The stretch from the line with "[46,570,758,658] Freo legends" through the line with "[46,906,792,946] Free mammogram" in the records below: write it out exactly, and nothing else.
Records shown: Begin
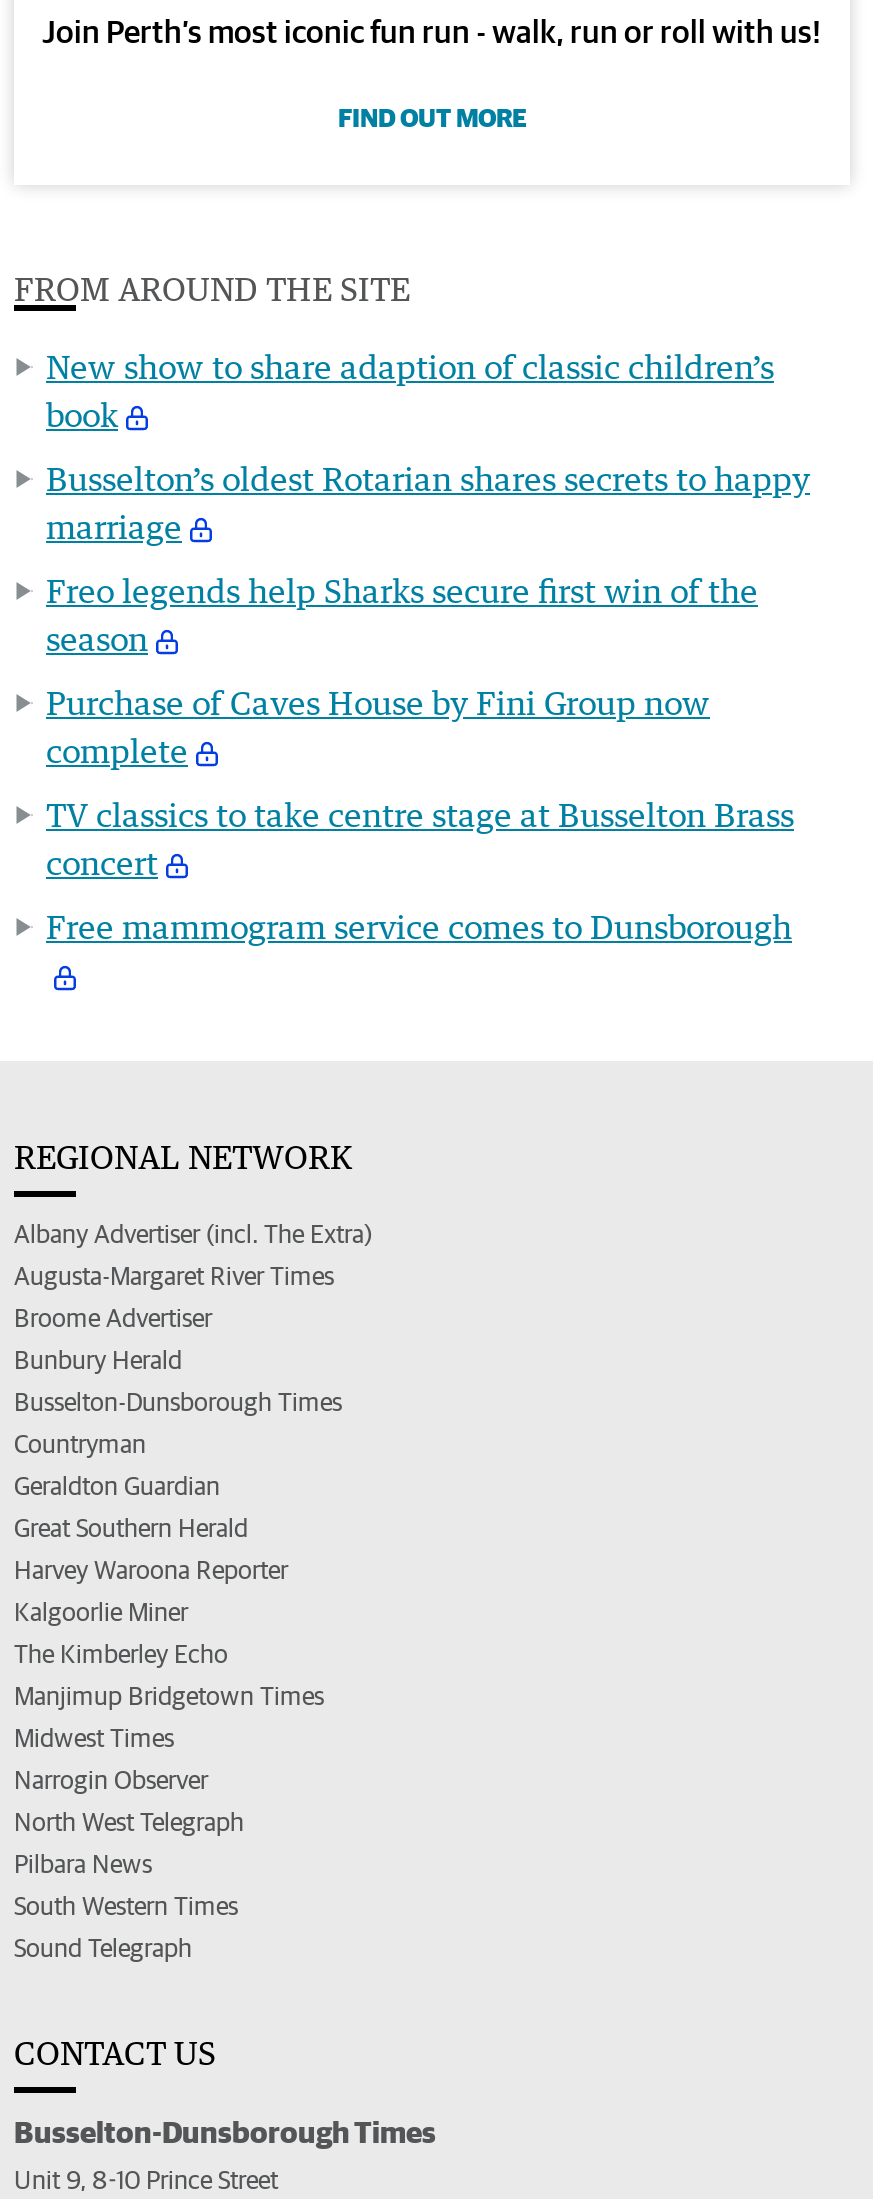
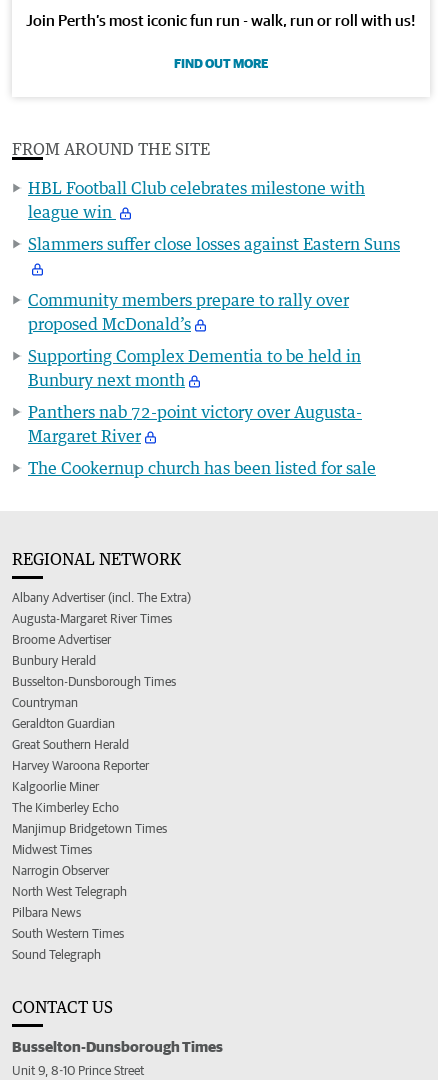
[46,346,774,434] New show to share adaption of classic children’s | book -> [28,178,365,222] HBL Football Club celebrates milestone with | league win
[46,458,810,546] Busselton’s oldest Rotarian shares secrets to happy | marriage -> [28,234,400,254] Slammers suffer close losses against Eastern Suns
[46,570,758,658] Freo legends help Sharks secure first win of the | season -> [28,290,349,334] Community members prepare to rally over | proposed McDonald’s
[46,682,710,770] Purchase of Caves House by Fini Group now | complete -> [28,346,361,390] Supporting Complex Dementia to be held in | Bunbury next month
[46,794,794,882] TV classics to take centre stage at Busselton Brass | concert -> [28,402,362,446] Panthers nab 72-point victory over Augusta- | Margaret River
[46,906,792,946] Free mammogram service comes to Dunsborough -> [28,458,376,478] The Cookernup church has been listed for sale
Records shown: End
Records shown: Begin
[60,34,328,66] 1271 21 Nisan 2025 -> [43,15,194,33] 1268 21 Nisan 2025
Records shown: End
The answer:
[46,570,758,658] Freo legends help Sharks secure first win of the | season -> [28,290,349,334] Community members prepare to rally over | proposed McDonald’s
[46,682,710,770] Purchase of Caves House by Fini Group now | complete -> [28,346,361,390] Supporting Complex Dementia to be held in | Bunbury next month
[46,794,794,882] TV classics to take centre stage at Busselton Brass | concert -> [28,402,362,446] Panthers nab 72-point victory over Augusta- | Margaret River
[46,906,792,946] Free mammogram service comes to Dunsborough -> [28,458,376,478] The Cookernup church has been listed for sale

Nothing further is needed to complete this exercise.